> WHAT IS EXPECTED
In the data below, locate the line containing "left: 524px ->" and the line containing "color: #0369a1 ->", then retype both and everything between them exactly. Pictures are not part of the copy.

> MATERIAL SHOWN
·····

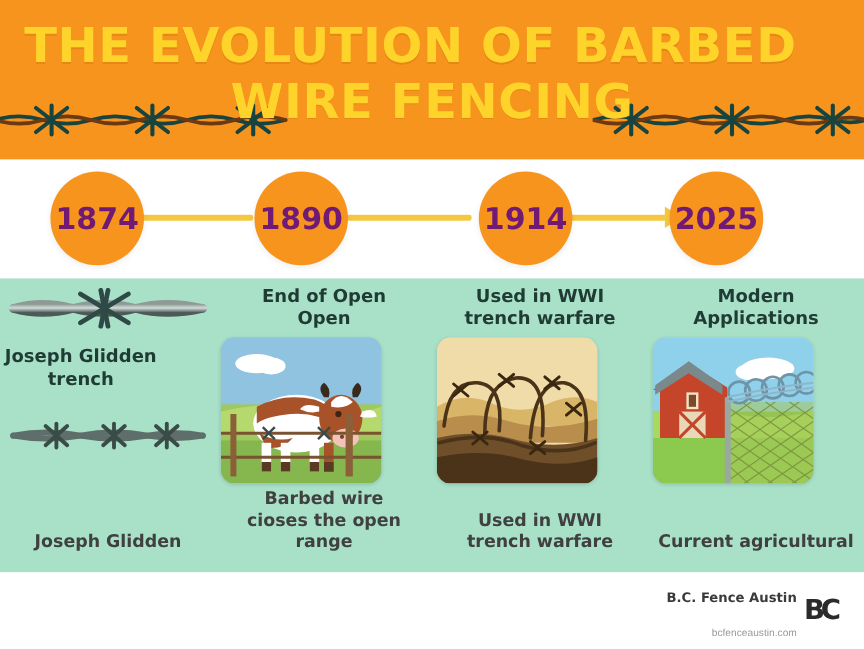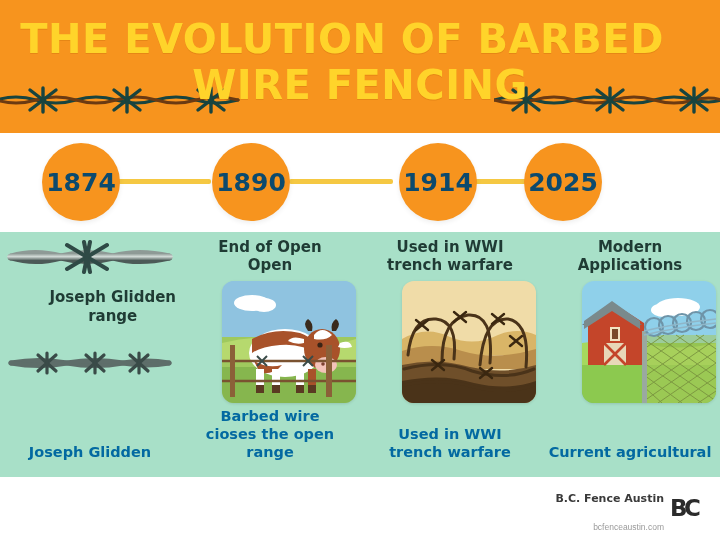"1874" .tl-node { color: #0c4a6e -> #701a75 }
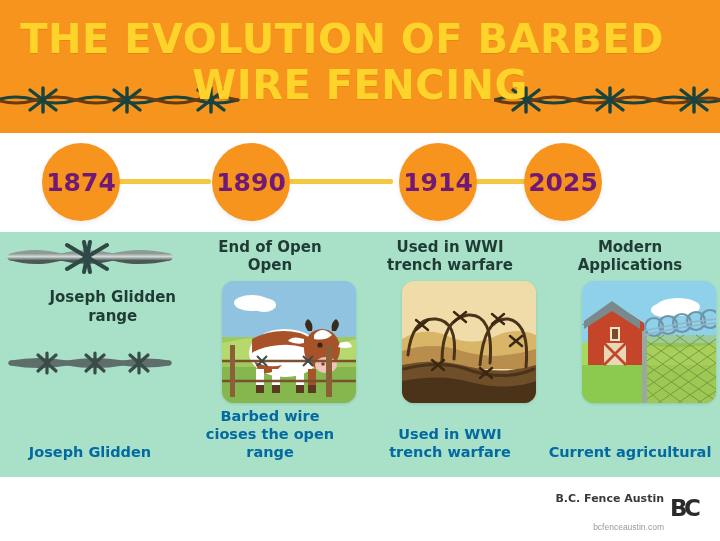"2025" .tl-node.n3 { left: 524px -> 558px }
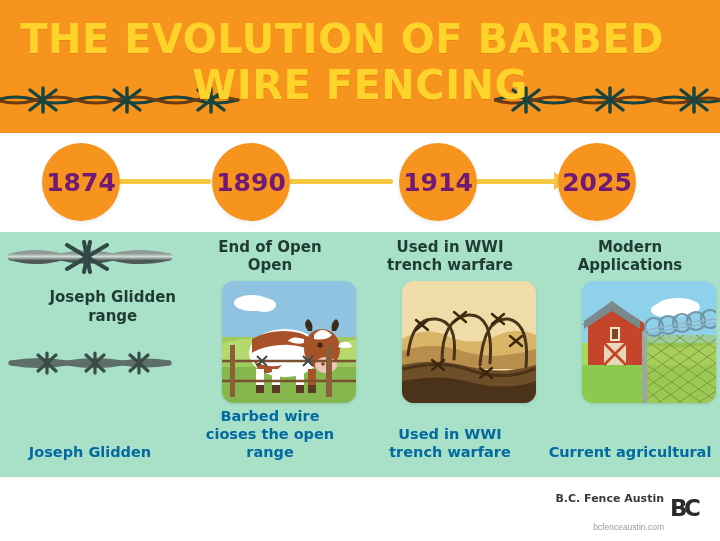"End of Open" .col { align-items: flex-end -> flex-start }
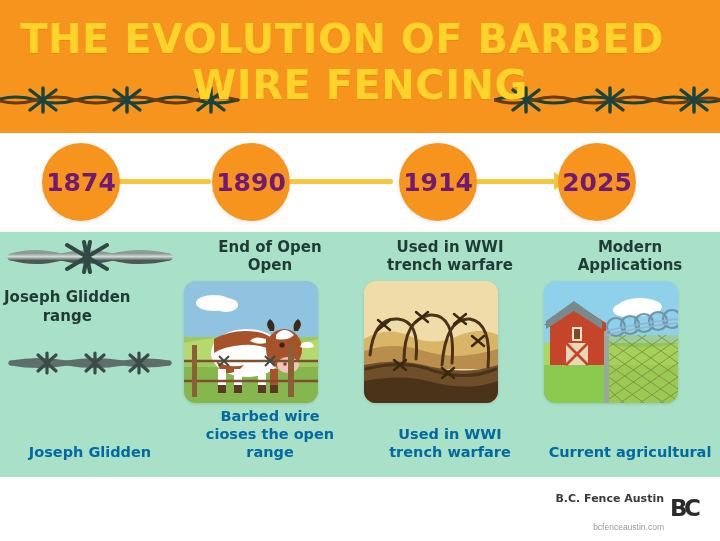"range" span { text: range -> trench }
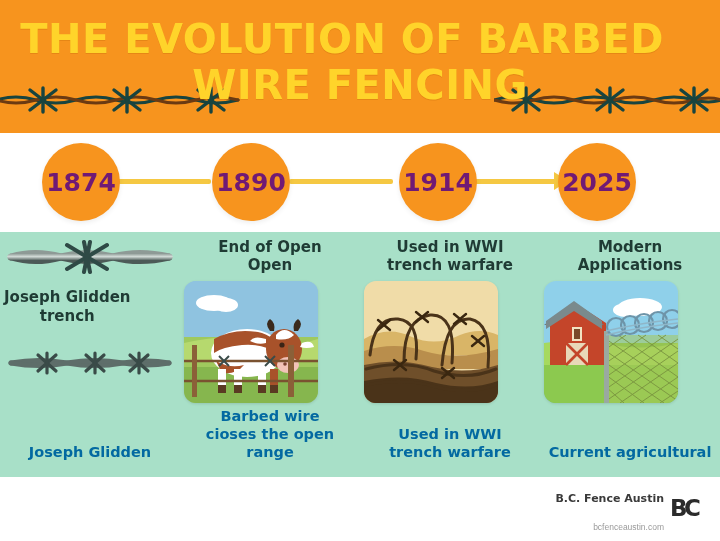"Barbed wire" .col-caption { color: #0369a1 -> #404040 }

·····

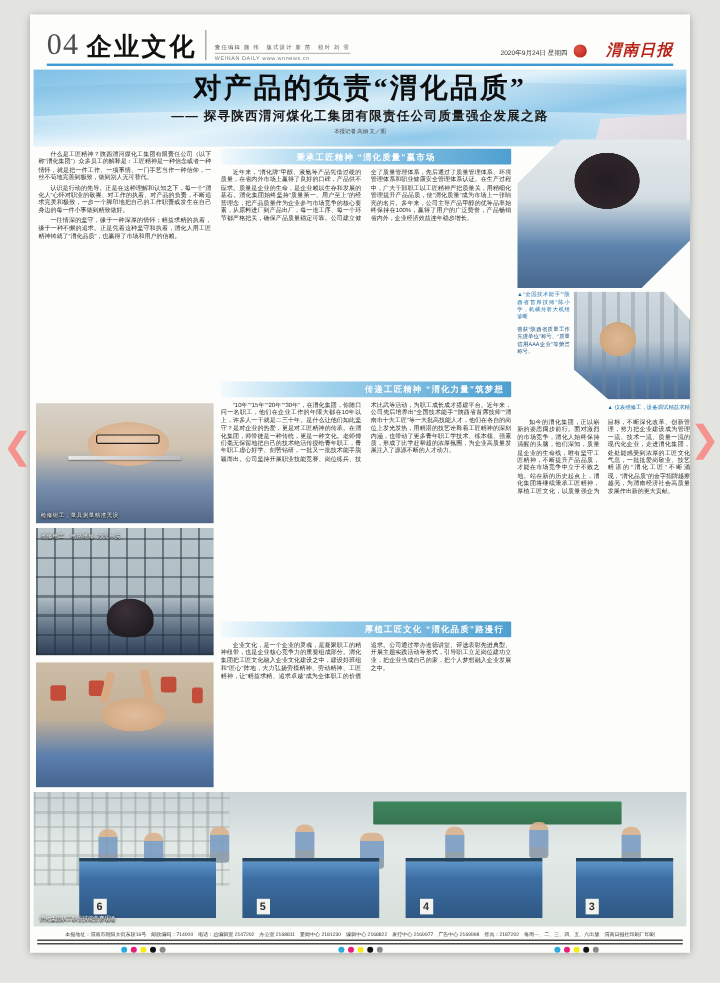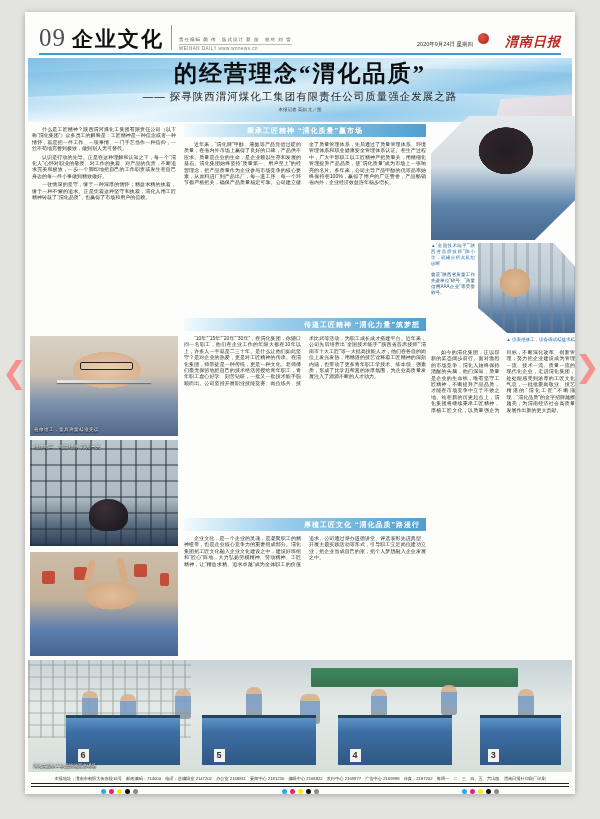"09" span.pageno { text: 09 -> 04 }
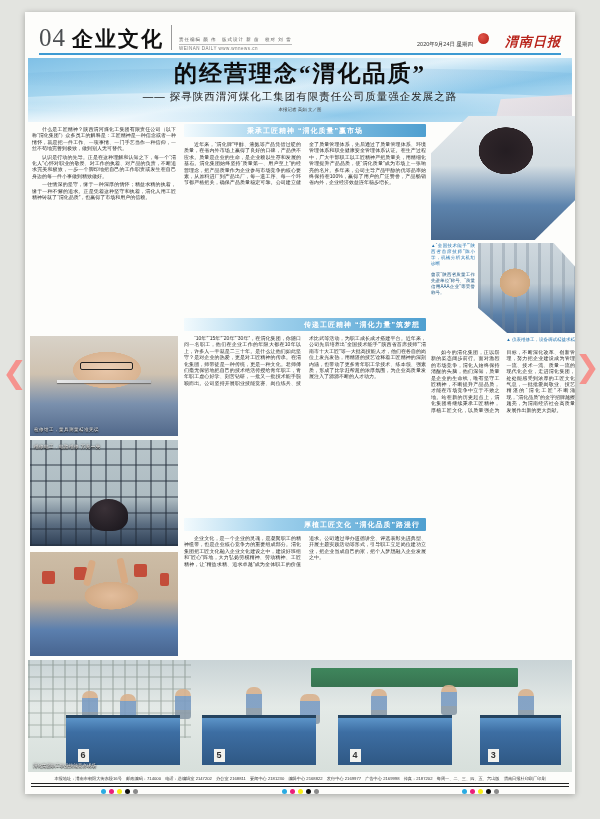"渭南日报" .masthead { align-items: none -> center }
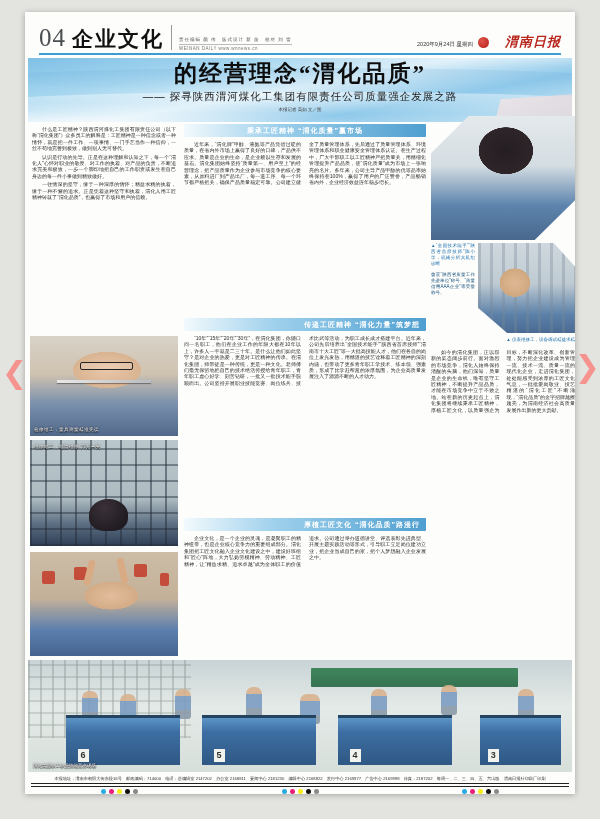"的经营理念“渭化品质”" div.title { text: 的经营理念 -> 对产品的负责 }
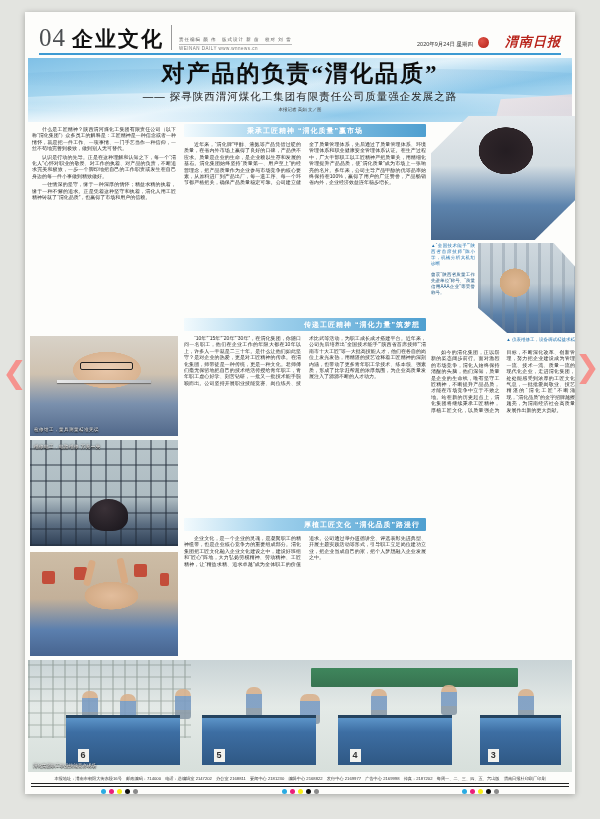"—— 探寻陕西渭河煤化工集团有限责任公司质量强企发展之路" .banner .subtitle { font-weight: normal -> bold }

·····

> RESULT OF THE TASK
"2025" .tl-node.n3 { left: 524px -> 558px }
"End of Open" .col { align-items: flex-end -> flex-start }
"range" span { text: range -> trench }
"Barbed wire" .col-caption { color: #0369a1 -> #404040 }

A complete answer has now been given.